All of the data should be given again word for word, though the images are to be left out.
TASK DATA Start Marker
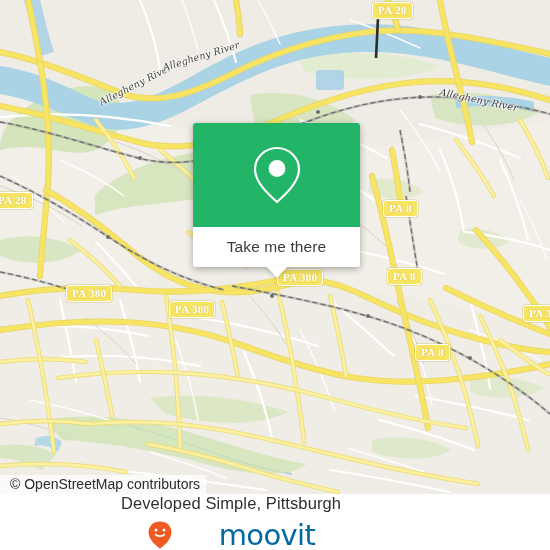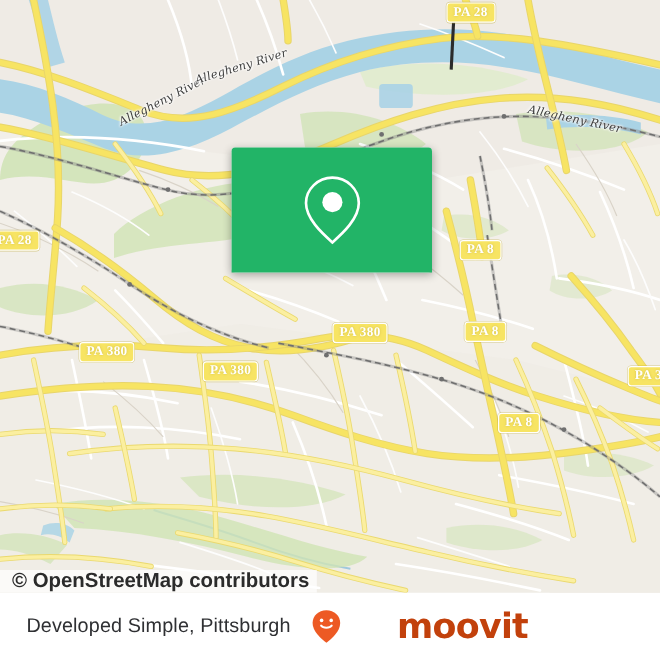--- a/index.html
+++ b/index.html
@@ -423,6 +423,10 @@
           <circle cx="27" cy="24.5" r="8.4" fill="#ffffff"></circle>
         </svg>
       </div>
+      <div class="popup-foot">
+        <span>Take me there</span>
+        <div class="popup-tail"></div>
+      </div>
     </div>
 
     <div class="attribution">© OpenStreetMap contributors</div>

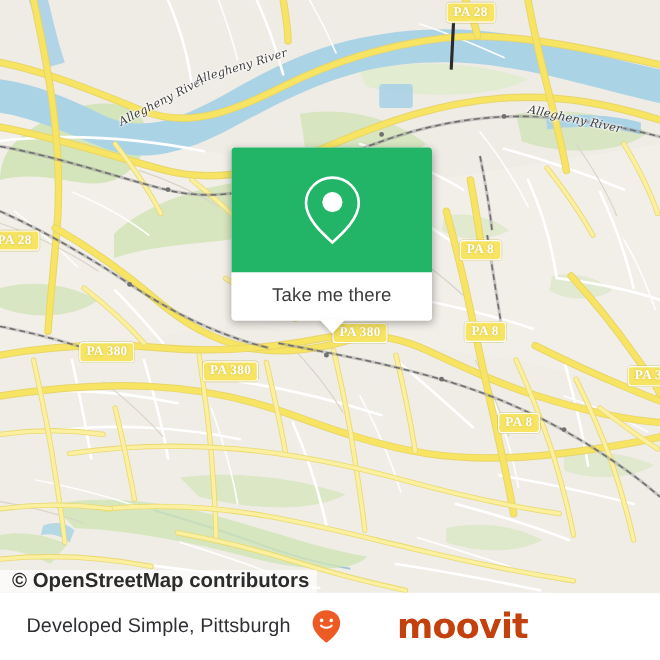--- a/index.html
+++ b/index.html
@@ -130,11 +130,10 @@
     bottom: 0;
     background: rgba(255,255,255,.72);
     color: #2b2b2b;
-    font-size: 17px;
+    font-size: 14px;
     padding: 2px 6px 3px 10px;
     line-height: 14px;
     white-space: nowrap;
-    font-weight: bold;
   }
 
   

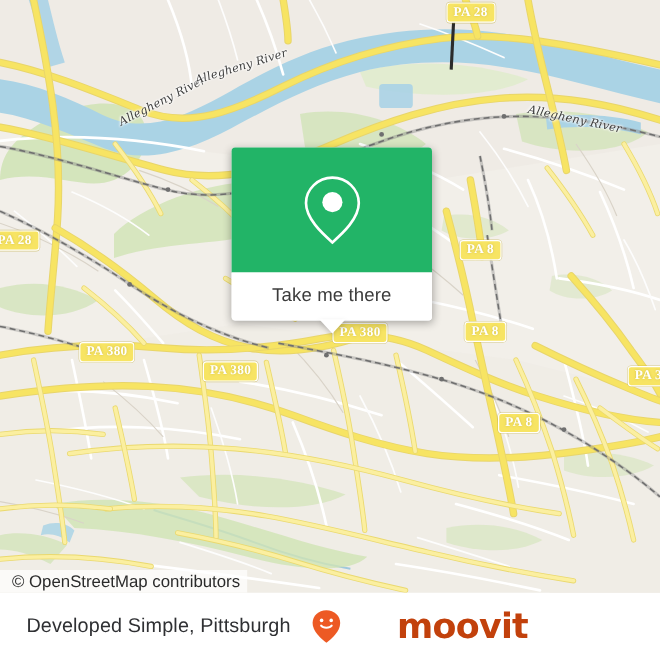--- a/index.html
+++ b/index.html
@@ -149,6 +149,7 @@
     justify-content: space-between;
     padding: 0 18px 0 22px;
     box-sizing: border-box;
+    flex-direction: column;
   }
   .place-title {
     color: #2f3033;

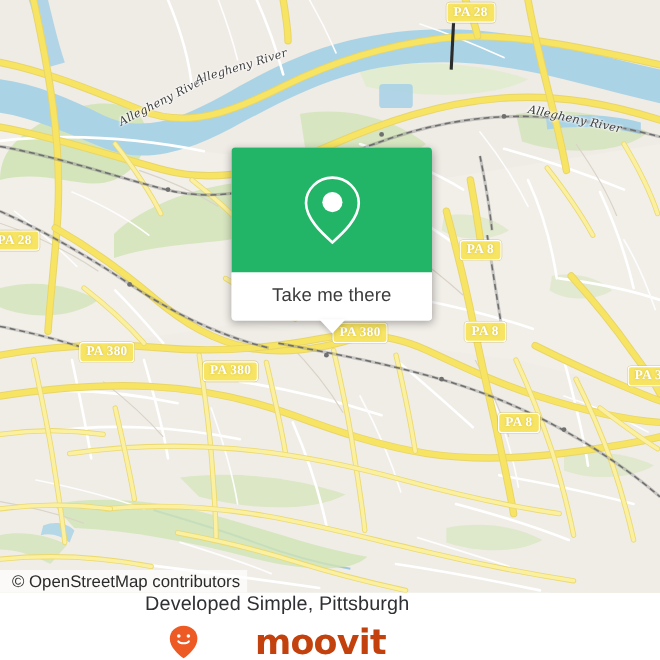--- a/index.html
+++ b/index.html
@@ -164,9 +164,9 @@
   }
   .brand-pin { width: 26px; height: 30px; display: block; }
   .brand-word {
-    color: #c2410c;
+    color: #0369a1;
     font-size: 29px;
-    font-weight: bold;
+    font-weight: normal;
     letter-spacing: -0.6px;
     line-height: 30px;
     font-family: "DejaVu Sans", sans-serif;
TASK DATA End Marker
■ EXERCISE ANSWER
--- a/index.html
+++ b/index.html
@@ -423,6 +423,10 @@
           <circle cx="27" cy="24.5" r="8.4" fill="#ffffff"></circle>
         </svg>
       </div>
+      <div class="popup-foot">
+        <span>Take me there</span>
+        <div class="popup-tail"></div>
+      </div>
     </div>
 
     <div class="attribution">© OpenStreetMap contributors</div>

--- a/index.html
+++ b/index.html
@@ -130,11 +130,10 @@
     bottom: 0;
     background: rgba(255,255,255,.72);
     color: #2b2b2b;
-    font-size: 17px;
+    font-size: 14px;
     padding: 2px 6px 3px 10px;
     line-height: 14px;
     white-space: nowrap;
-    font-weight: bold;
   }
 
   

--- a/index.html
+++ b/index.html
@@ -149,6 +149,7 @@
     justify-content: space-between;
     padding: 0 18px 0 22px;
     box-sizing: border-box;
+    flex-direction: column;
   }
   .place-title {
     color: #2f3033;

--- a/index.html
+++ b/index.html
@@ -164,9 +164,9 @@
   }
   .brand-pin { width: 26px; height: 30px; display: block; }
   .brand-word {
-    color: #c2410c;
+    color: #0369a1;
     font-size: 29px;
-    font-weight: bold;
+    font-weight: normal;
     letter-spacing: -0.6px;
     line-height: 30px;
     font-family: "DejaVu Sans", sans-serif;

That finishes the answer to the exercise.